The significance of the launch became clearer when the chief commander of the Iranian Army, Major General Abdolrahim Mousavi, and Major General Mohammad Bagheri, Chief of Staff of the Armed Forces, both hailed it as a historic milestone in expanding the country’s defense prowess.

Other top Iranian officials, including Leader of the Islamic Revolution Ayatollah Seyyed Ali Khamenei, have also congratulated and thanked the IRGC for its latest leap forward.

However, the successful launch, while widely expected and encouraged at home, took by surprise American and Israeli leaders who did not see it coming amid the coronavirus pandemic, which has hit Iran hard.

US President Donald Trump, in a rather rushed statement, said the US was tracking the launch and claimed “we know more about them than the Iranians themselves.”

US Secretary of State Mike Pompeo said the launch violated the United Nations Security Council Resolution 2231, which endorses the 2015 Iran nuclear deal. Ironically enough, the Trump
administration illegally abandoned the multi-lateral agreement in 2018.

Pompeo also echoed calls by Israeli leaders to hold Iran accountable for the launch, which they claimed was used as cover to expand Iran’s ballistic missile program.

There is even hearsay that the US is preparing to send the case to the Security Council for further action. 

But did the launch really breach international law?

The UNSC Resolution 2231 calls on Iran to avoid “any activity related to ballistic missiles designed to be capable of delivering nuclear weapons, including launches using such ballistic missile technology.”

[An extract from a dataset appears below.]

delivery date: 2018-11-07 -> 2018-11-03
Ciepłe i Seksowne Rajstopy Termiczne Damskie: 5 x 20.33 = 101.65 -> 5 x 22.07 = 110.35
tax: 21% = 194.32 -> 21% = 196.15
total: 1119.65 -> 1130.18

Iran has time and again made it clear that it has no plans to develop nuclear weapons or missiles capable of delivering such warheads, the main initiative behind the nuclear deal, known as the Joint Comprehensive Plan of Action, with the P5+1 nations—the US, the UK, France, China, Russia and Germany.

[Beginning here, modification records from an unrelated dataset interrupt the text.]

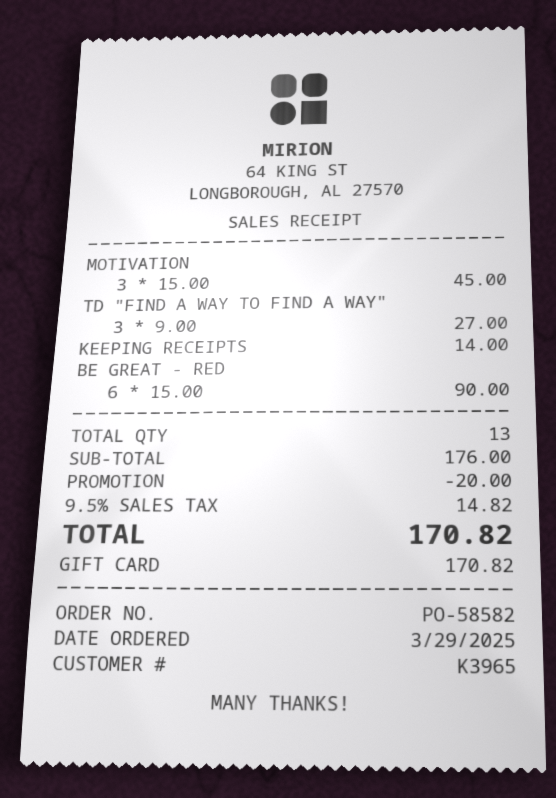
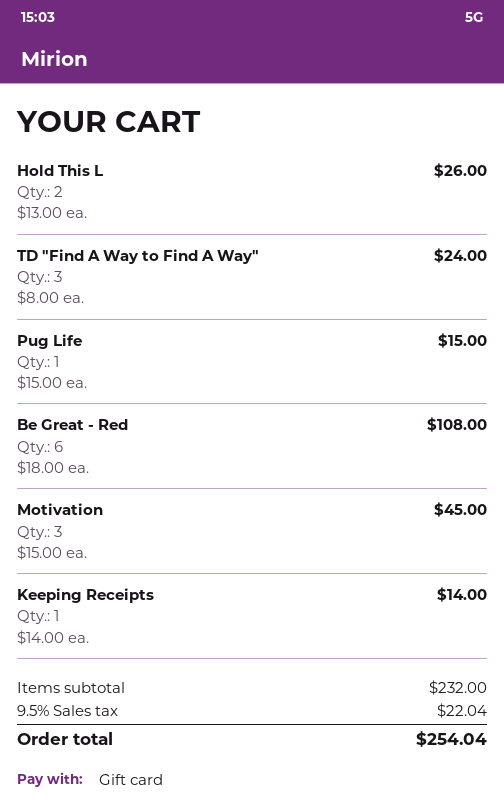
TD "FIND A WAY TO FIND A WAY": 3 x 9.00 = 27.00 -> 3 x 8.00 = 24.00
BE GREAT - RED: 6 x 15.00 = 90.00 -> 6 x 18.00 = 108.00
Hold This L: none -> 2 x 13.00 = 26.00
Pug Life: none -> 1 x 15.00 = 15.00
subtotal: 176.00 -> 232.00
discount: 20.00 -> none
tax: 9.5% = 14.82 -> 9.5% = 22.04
total: 170.82 -> 254.04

The resolution asks Iran to not undertake such test for a period of eight years, provided that other parties to the deal meet their commitments.

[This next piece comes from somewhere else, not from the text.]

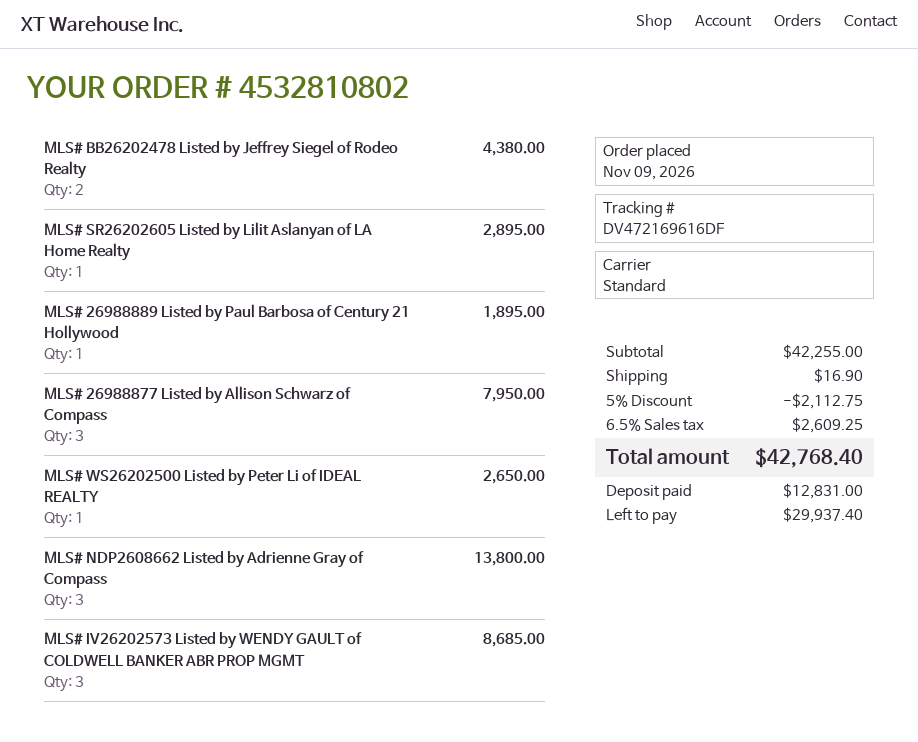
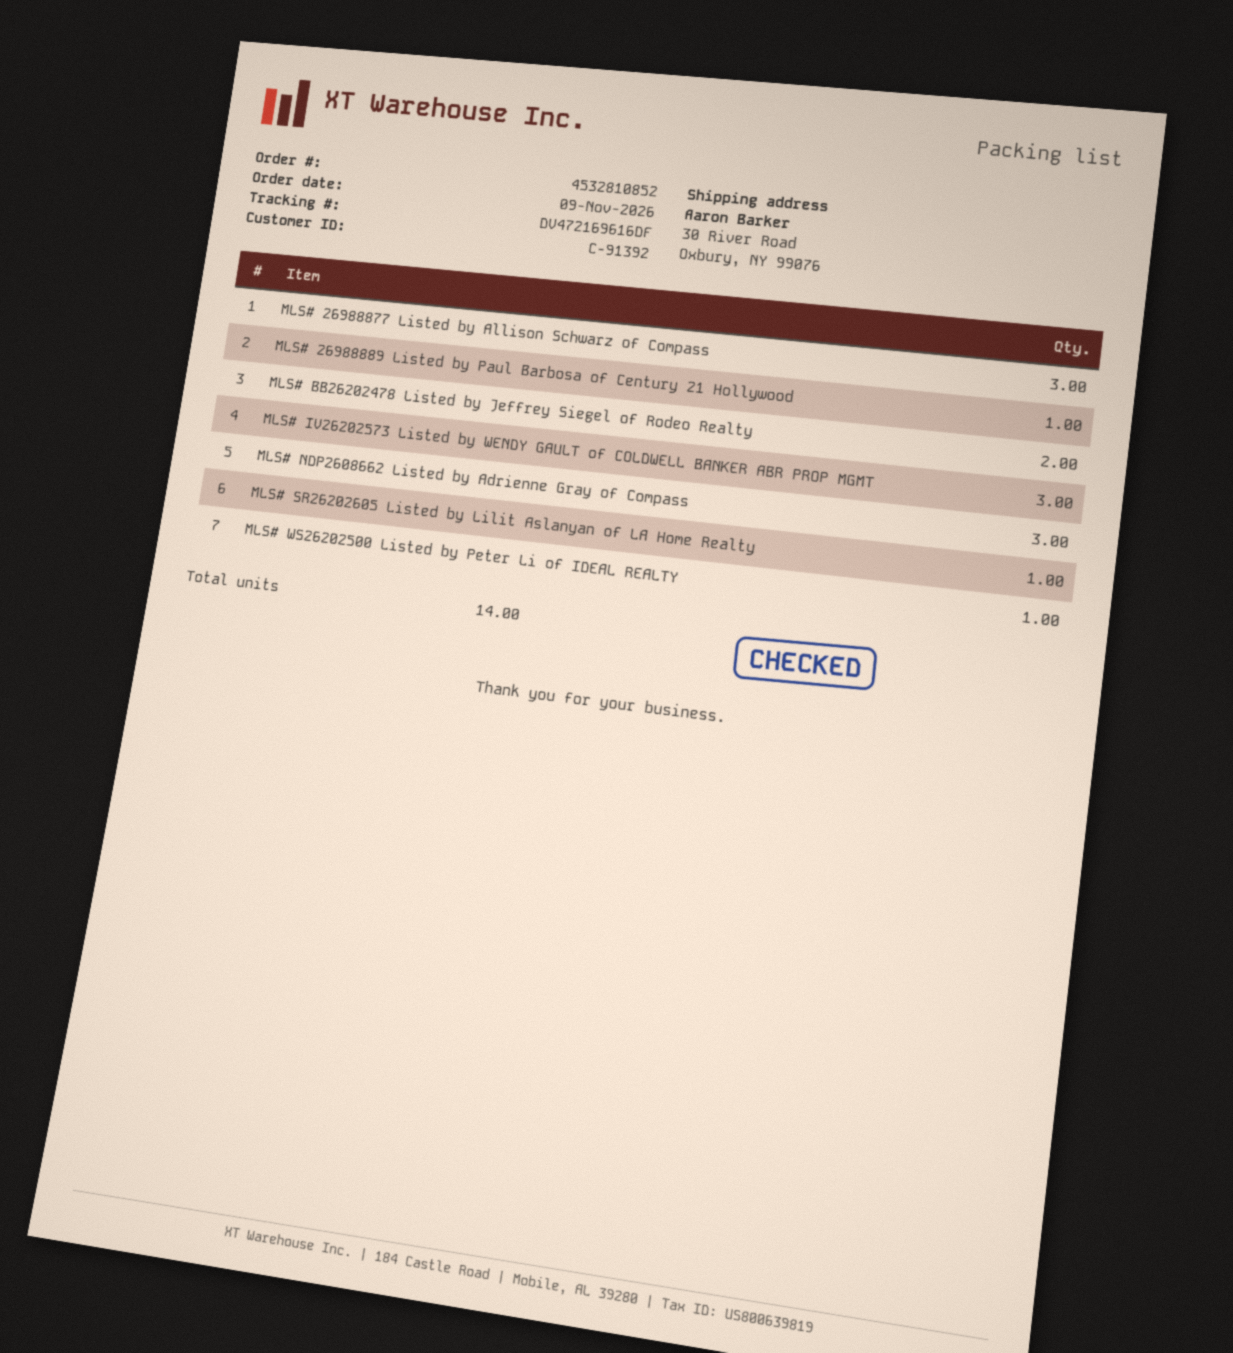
order number: 4532810802 -> 4532810852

Iran has already cut back on most of its commitments under the landmark agreement following Washington’s exit and Europe’s failure to deliver its end of the bargain to protect trade.

The missile test ban, which experts say is non-binding and adhering to it is rather a gesture of good will by Iran, is expected to be terminated in fall.

All of this aside, there is still no evidence to back up America’s claims of Iran’s race being towards a nuclear weapon as the International Atomic Energy Agency (IAEA) and the other signatories to the JCPOA admit that Iran has fulfilled all of its promises.

So when it comes to Pompeo’s remarks about the violation of the UN resolution, perhaps Russian Foreign Ministry spokeswoman Maria Zakharova has the best answer.

"This would not be the first time that a nation that has flagrantly breached the norms of international law and violated UNSC resolution 2231 is trying to deflect international condemnation by baselessly accusing Iran of noncompliance with the requirements of the Security Council," she said Thursday.

“There are no, there have never been, and hopefully there will never be nuclear weapons in Iran. Iran, adhering to the resolution, does not develop, test or use ballistic missiles capable of carrying nuclear weapons, unlike the United States, which surprises the world every single day with news about plans to develop their nuclear missile capabilities," she added.

With all this in mind, it is safe to assume that Washington will never succeed in forcing Iran to back away from expanding its defensive power, specially considering how it is surrounded by US-allied regimes that falsely view Iran as their main enemy and keep stockpiling weapons of all kinds in the futile quest of stopping its growing influence.

There is also the question of what exactly gives Washington the right to undermine Iran’s defense power while being in possession of the world’s largest nuclear arsenal and spending billions more to upgrade it?

Given that the US is thousands of miles away from the Middle East region and has spent the past four decades implementing hostile policies against Iran, it seems that the answer to this and many other questions lay inside the US, where the Trump administration is under immense pressure for its disastrous handling of the coronavirus outbreak.